Last week Elena and I found ourselves sitting across from a cheerful fellow. Eager to shake my hand, he introduced himself as the man who would see us through to Elena’s graduation from high school. He’s her high school counselor, and we were there to schedule her freshman classes. He must be completely immune to the look of panic in parent’s eyes at this first introduction. I can assure you it was there, and it didn’t phase him one bit.
I’ve long been a fan of the mantra “The days are long and yet the years are short.” Lately, however, I feel a strong urge to change it up a bit: “The days are short and the years are even shorter.” I’m not upset to find myself here, in my 40s with a high schooler. It’s how this parenting thing works, after all, and it’s much better than the alternative of not making it to this point in one piece. I just want to make sure we get through this next phase in one piece, too. I want to do it well, ensure smooth sailing, and make sure we don’t want to claw each other’s eyes out when it’s all said and done. Basically, I want complete and utter control of the situation, which isn’t how this parenting thing works.

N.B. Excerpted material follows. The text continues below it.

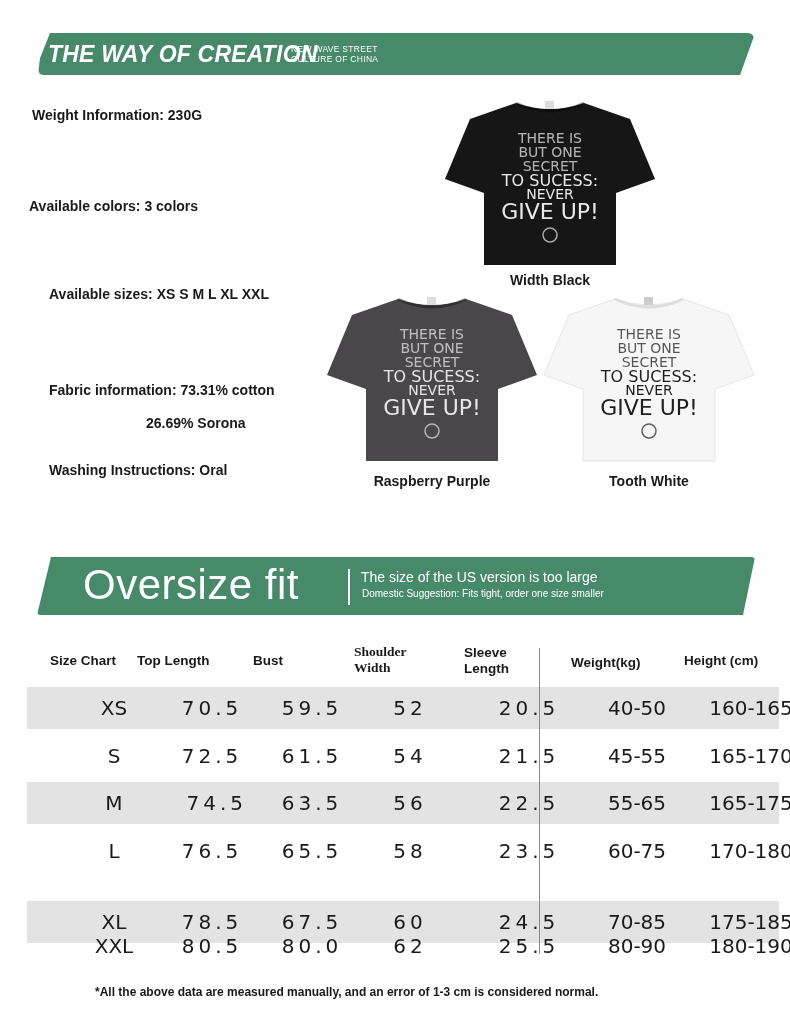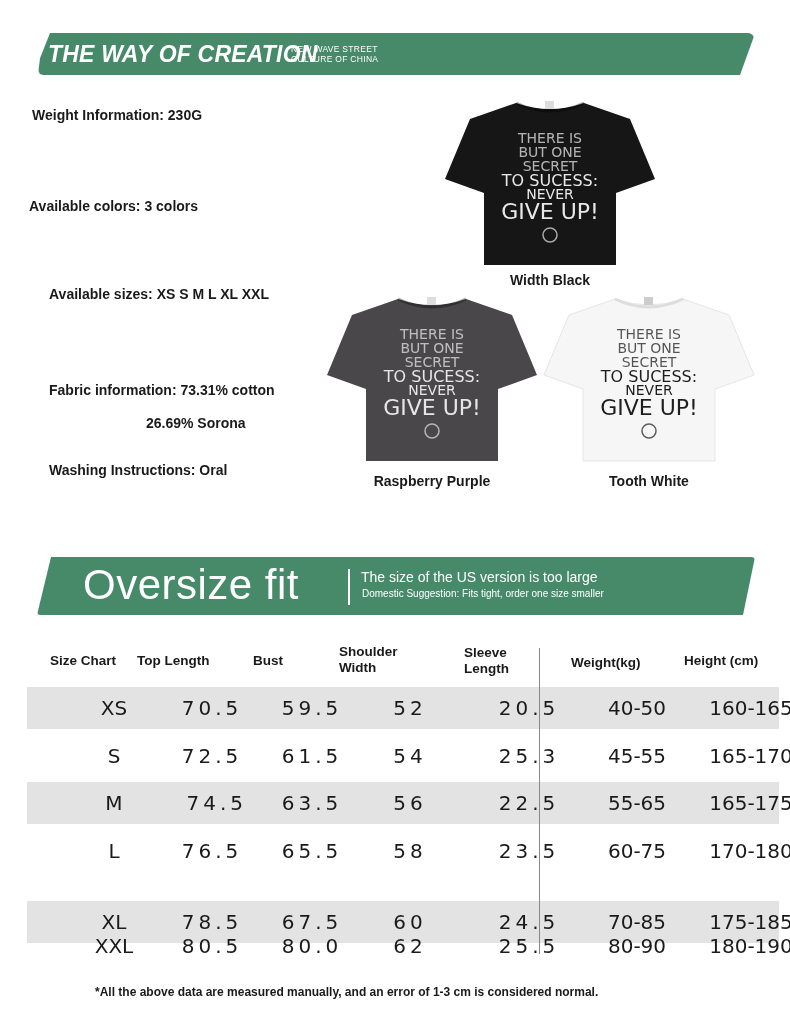"Shoulder" div.th { font-family: none -> Liberation Serif, serif; left: 339px -> 354px }
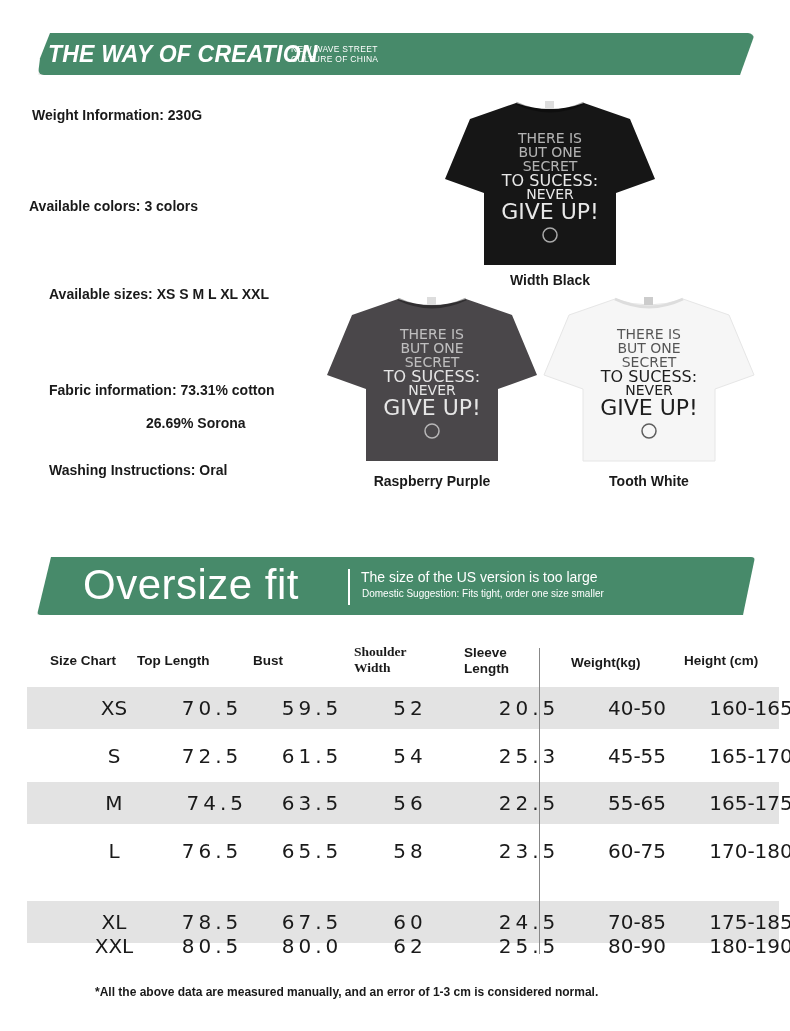"25.3" div.cell { text: 25.3 -> 21.5 }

Parenting a teenager feels like learning choreography to a dance where the moves keep changing. Up up left back. Repeat. No! It’s up up left front! God, mom! (Cue eye roll and annoyed sigh.) Even when you get it right, you’ll end up wrong a few beats later. When you get the moves right you’re elated. We’re doing it! We’re making it look so easy – isn’t this fun? And then you say something in the wrong tone, or they do something super boneheaded, and you’re stepping on each other and falling on your asses.
I was enamored with parenting books when my children were small, and then they all but disappeared from my nightstand. Now they stack up and tumble over, their titles an insight into what’s plaguing my soul and turning my hair grey: How to Hug a Porcupine, The Secrets of Happy Families, Unspoiled, Untangled. I used to be obsessed with picky eating and crafting the perfect sleep schedule. Now I want to shout at my old self: It doesn’t matter!!! Who cares if they eat peas or took good naps? It matters that they don’t end up in jail or dancing around a pole. Where’s that book, hmm?
But there is no book that will magically get me through these years. Nor is there a magic formula, a sure-fire method or a guarantee. She’s her own person, who will make her own choices. We’re her parents, who are doing the best we know how. There’s only one guarantee: she’ll screw up and so will we. We’ll love her and embarrass her and remind her that we have her back. She’ll love us and embarrass us and say awful things about us to her friends behind our backs. That’s how this parenting thing works.
I hated junior high and truly enjoyed high school. It’s where I found friendships that still endure, first love, and opportunities to pursue passions that still bring me joy. Elena’s face lit up when the counselor suggested an alternate class for her, one that speaks to her love of creating and performance. She’s a good kid, and I feel pretty sure that she’ll find her own way in high school. I also feel pretty sure that it will be completely unlike the way Mike and I experienced high school, or what we imagined for her.
By the time I walked out of that meeting with the counselor, my panic was gone. I can’t believe we’re here, for sure, but at the same time I’m so glad we’re here. When we’re not tripping over each other, we’re having a good time. I enjoy her company and she makes me laugh. She’s going to be leaving us sooner, rather than later, and that will probably suck. And then we’ll move on to the next phase and wonder if we’re doing it right. Same partner, different song, completely different moves. That’s how this parenting thing works.